As part of 'a map of you' our art/poetry project with homeless people, we've invited guest artists to run some sessions, or edit work. This has been made possible with the help of Bury Text Festival, whose support has been tremendous. The Festival brought poet Geof Huth over from the USA and Geof spent some time working for 'a map of you.' Below is an extract from his blog describing the session. We worked with four vendors: Chris, Scotch John, Tim and Mircea. Each encounter brought moments of tenderness anger, sweetness. Tim introduced us to his dog Charlie, Mircea displayed his method of learning English - by embroidering the words onto himself. Daniel Cenna from BBC Radio Manchester recorded the session and the broadcast feature can be downloaded from our website.
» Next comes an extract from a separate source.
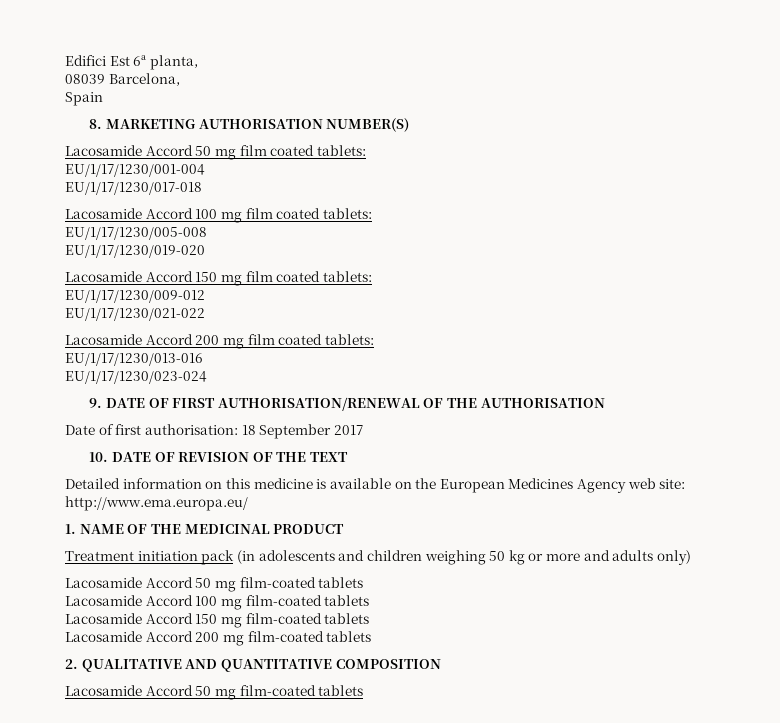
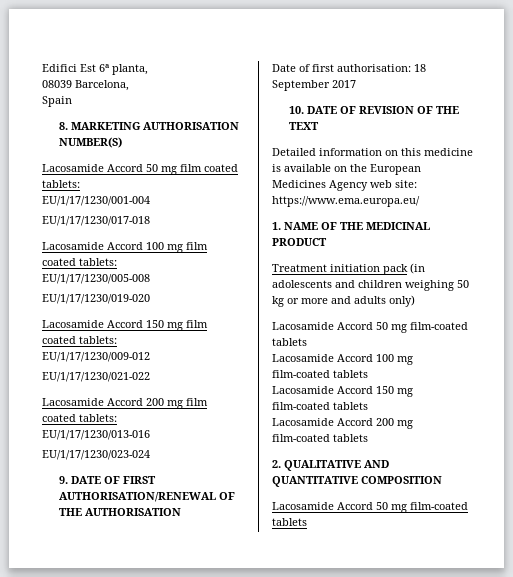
- Detailed information on this medicine is available on the European Medicines Agency web site: http://www.ema.europa.eu/
+ Detailed information on this medicine is available on the European Medicines Agency web site: https://www.ema.europa.eu/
Over to Geof, as they say.

Friday, April 29, 2011
A Full Day and Life
Hilton Deansgate, Room 920, Manchester, England, UK

Today was too big a day for me to recount everything that happened in any detail at all. This will be just the roughest of notes on today's events, those of the day before the official opening of the Text Festival, a celebration of the text as art, in Bury, England. All of today's events, however, occur in nearby Manchester.

I started the day with a big breakfast, a huge British breakfast with lox and sausage and eggs and fruit and toast and tea. Then I took a cab to the Manchester offices of magazine The Big Issue on Swan Street, and my day began.

The start of the day was quite remarkable. I met up with the poet Phil Davenport, Gemma from The Big Issue, and Daniel from the local station of the BBC, and we visited four homeless men who make their living by buying copies of The Big Issue for £1 and selling each for £2, thus making a 100% profit. These men we met make their living that way, and exist in various states of homelessness, some having made it into flats they share with others.

When I started the day, I wondered if we were, somehow, taking advantage of these gentleman, by talking to them about their lives in order to learn about them and to find two or three phrases that actually map their lives, document them. This proved reasonably easy, because everyone makes poetic statements. It's just that we don't usually attune our ears to them, and Phil and I tried to do this today, and Phil especially succeeded. In the end, we had some beautiful statements from these four gentlemen, and I learned that we had given these men something. We'd given them the opportunity to tell their stories, and a way to document them. Ours was a human exchange of interest and attention. Even on a coldish morning in Manchester, the living human heart beats warm...



Geof also documented the experience as a poem.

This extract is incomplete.